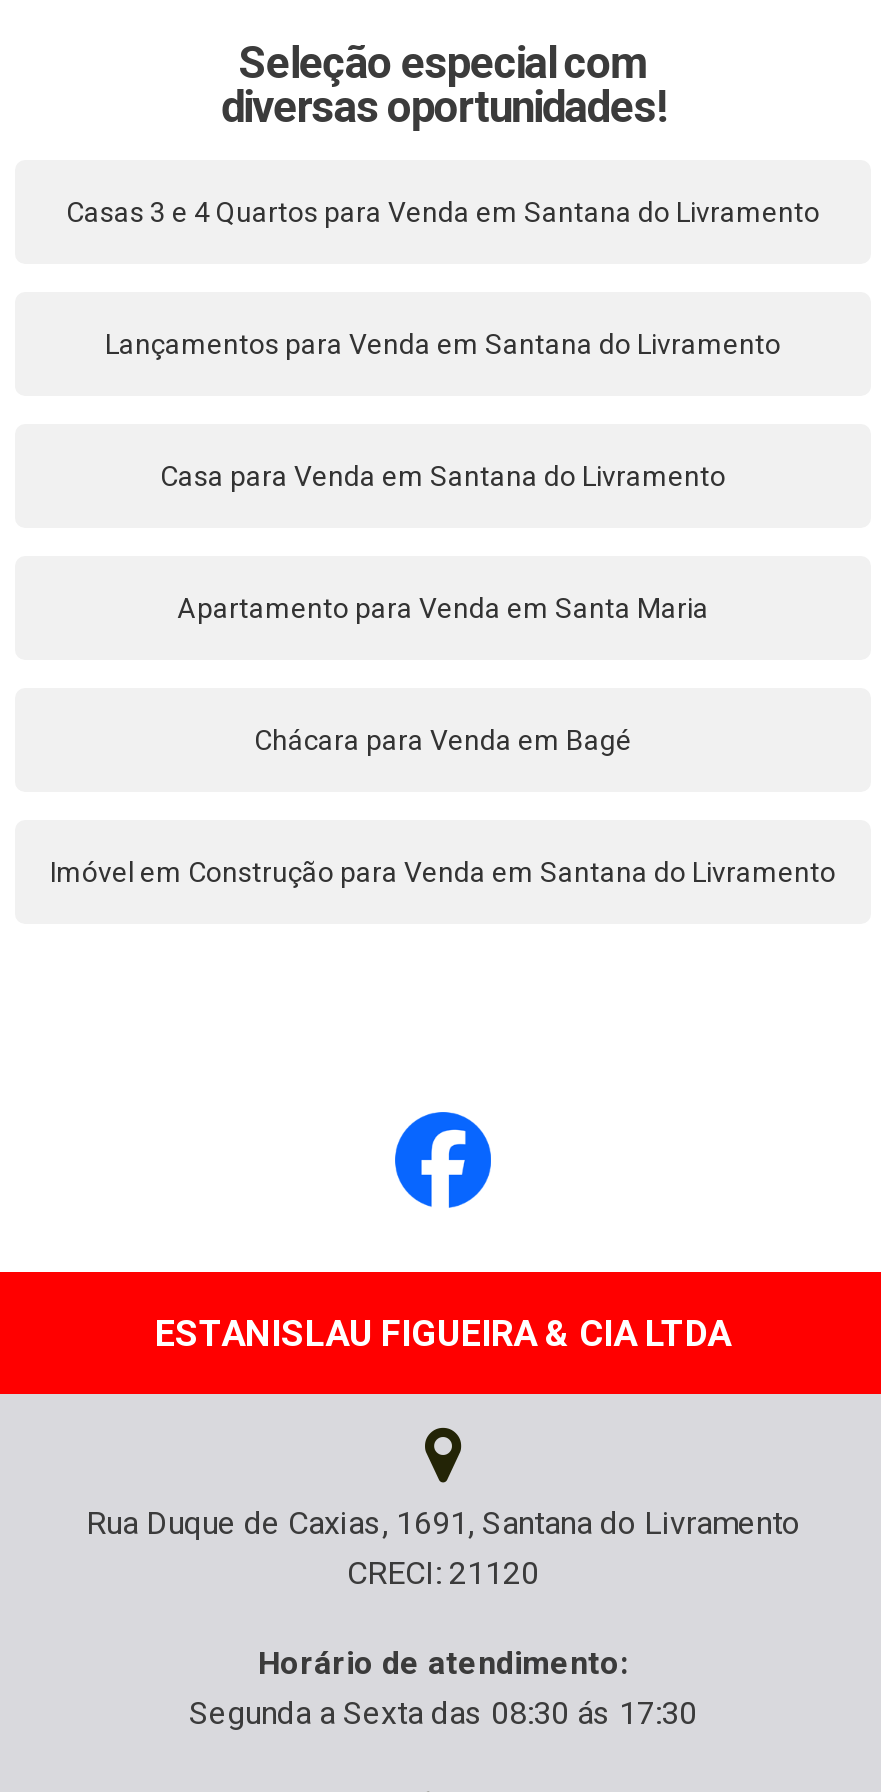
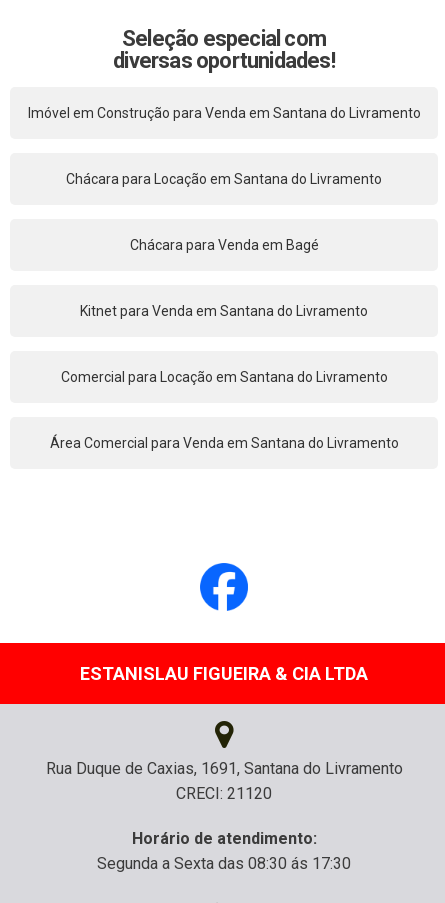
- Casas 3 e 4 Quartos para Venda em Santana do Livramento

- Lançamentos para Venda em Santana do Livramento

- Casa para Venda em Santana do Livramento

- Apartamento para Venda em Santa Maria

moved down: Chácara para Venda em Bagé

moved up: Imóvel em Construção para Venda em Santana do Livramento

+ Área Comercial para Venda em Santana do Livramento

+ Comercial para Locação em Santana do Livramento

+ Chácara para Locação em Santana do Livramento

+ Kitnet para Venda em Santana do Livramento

* * *

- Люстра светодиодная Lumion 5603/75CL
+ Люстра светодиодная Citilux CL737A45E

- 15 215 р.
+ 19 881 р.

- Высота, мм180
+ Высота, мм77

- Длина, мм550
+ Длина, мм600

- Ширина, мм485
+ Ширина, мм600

→ ASSIGNMENT
Go over the listing above and say how many lines contain the word "Venda". Please give the number only.

→ WRITTEN SOLUTION
8